The expected acquisition of a firm typically results in ____ in the target's stock price. a. an increase b. a decrease c. no change d. none of the above

a. an increase

When evaluating stock performance, ____ measures variability that is systematically related to market returns; ____ measures total variability of a stock's returns. a. beta; standard deviation b. standard deviation; beta c. intercept; beta d. beta; error term

a. beta; standard deviation

The beta of a stock portfolio is equal to a weighted average of the a. betas of stocks in the portfolio. b. betas of stocks in the portfolio, plus their correlation coefficients. c. standard deviations of stocks in the portfolio. d. correlation coefficients between stocks in the portfolio.

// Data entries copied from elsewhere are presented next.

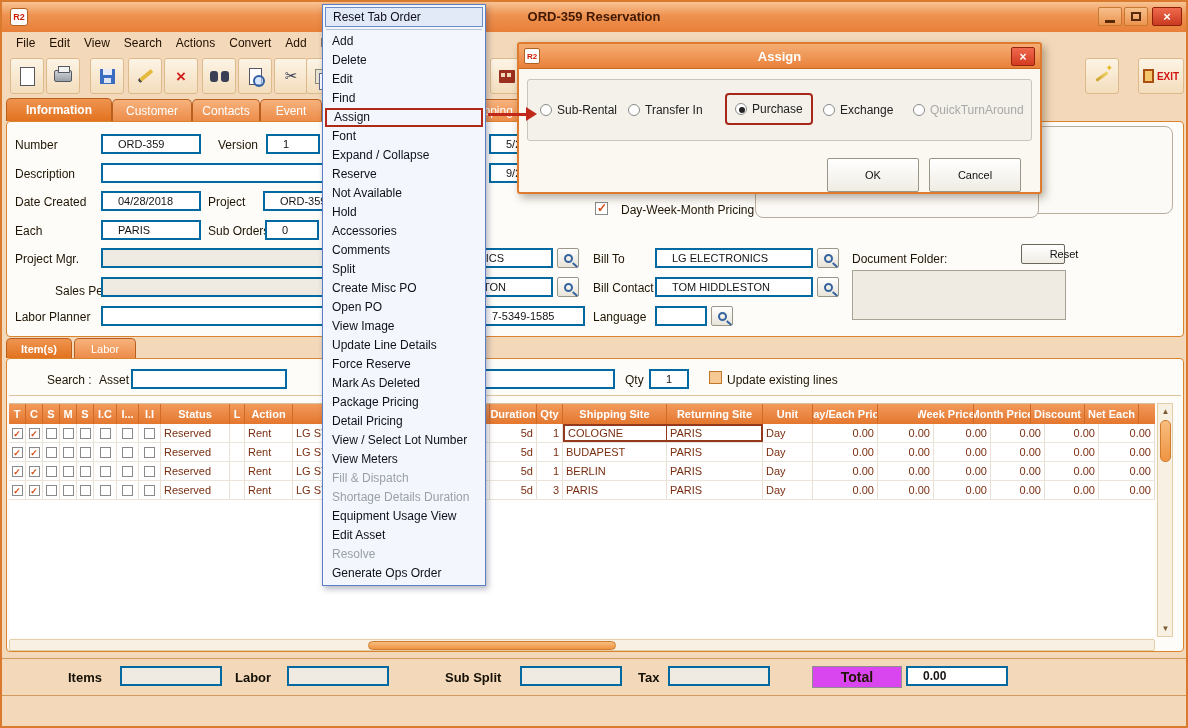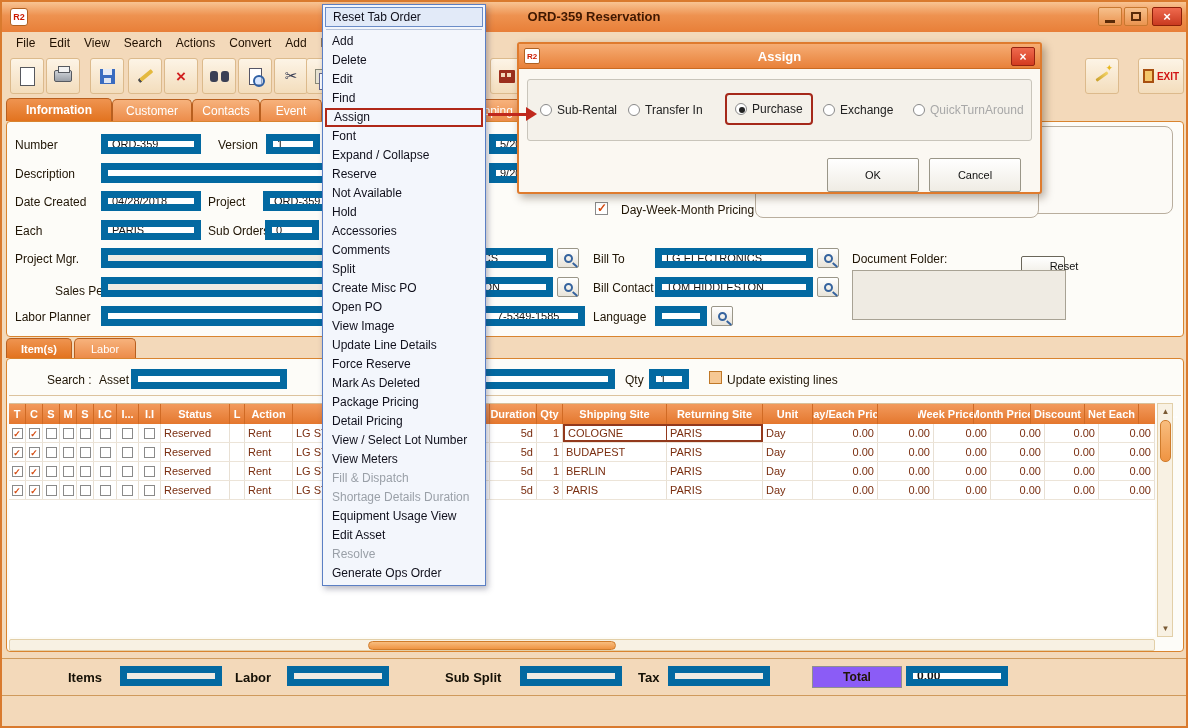"ORD-359" .tin { border: 7px solid #0369a1 -> 2px solid #0369a1; padding: 0 4px -> 0 15px }
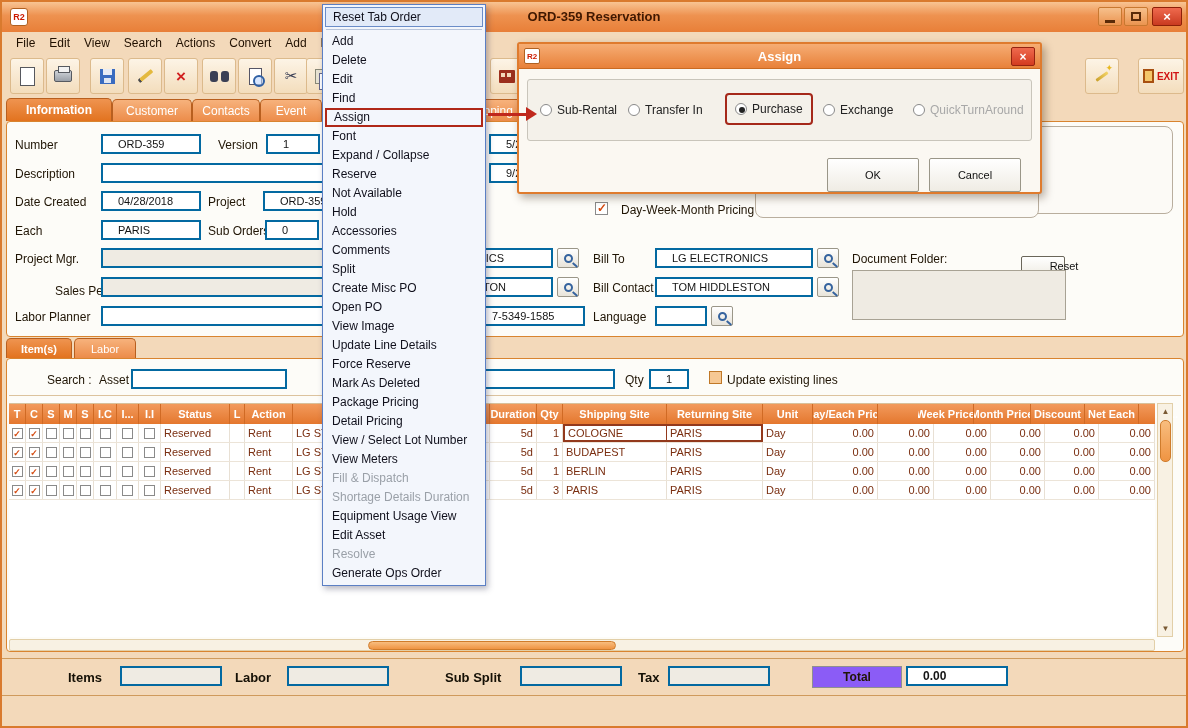"Reset" div.btn { top: 134px -> 122px }
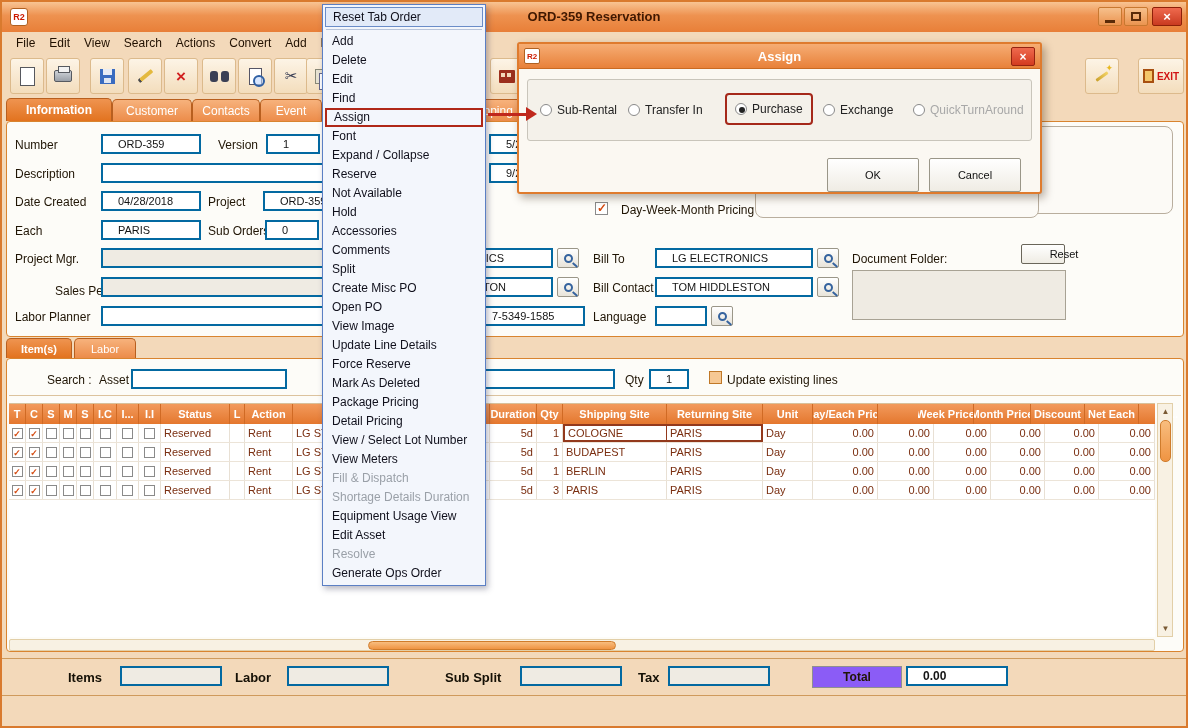"Total" .totalbox { background: #8b5cf6 -> #d946ef; font-size: 12px -> 14px }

a. betas of stocks in the portfolio.

Stock prices of U.S. firms primarily involved in exporting are likely to be ____ affected by a weak dollar and ____ affected by a strong dollar. a. favorably; adversely b. adversely; adversely c. favorably; favorably d. adversely; favorably

a. favorably; adversely

The general mood of investors represents: a. investor sentiment. b. beta. c. systematic risk. d. unsystematic risk.

a. investor sentiment.

Which of the following is not a reason the PE ratio method may result in an inaccurate valuation for a firm? a. potential errors in the forecast of the firm's beta b. potential errors in the forecast of the firm's future earnings c. potential errors in the choice of the industry composite used to derive the PE ratio d. All of the above are reasons the PE ratio method may result in an inaccurate valuation for a firm.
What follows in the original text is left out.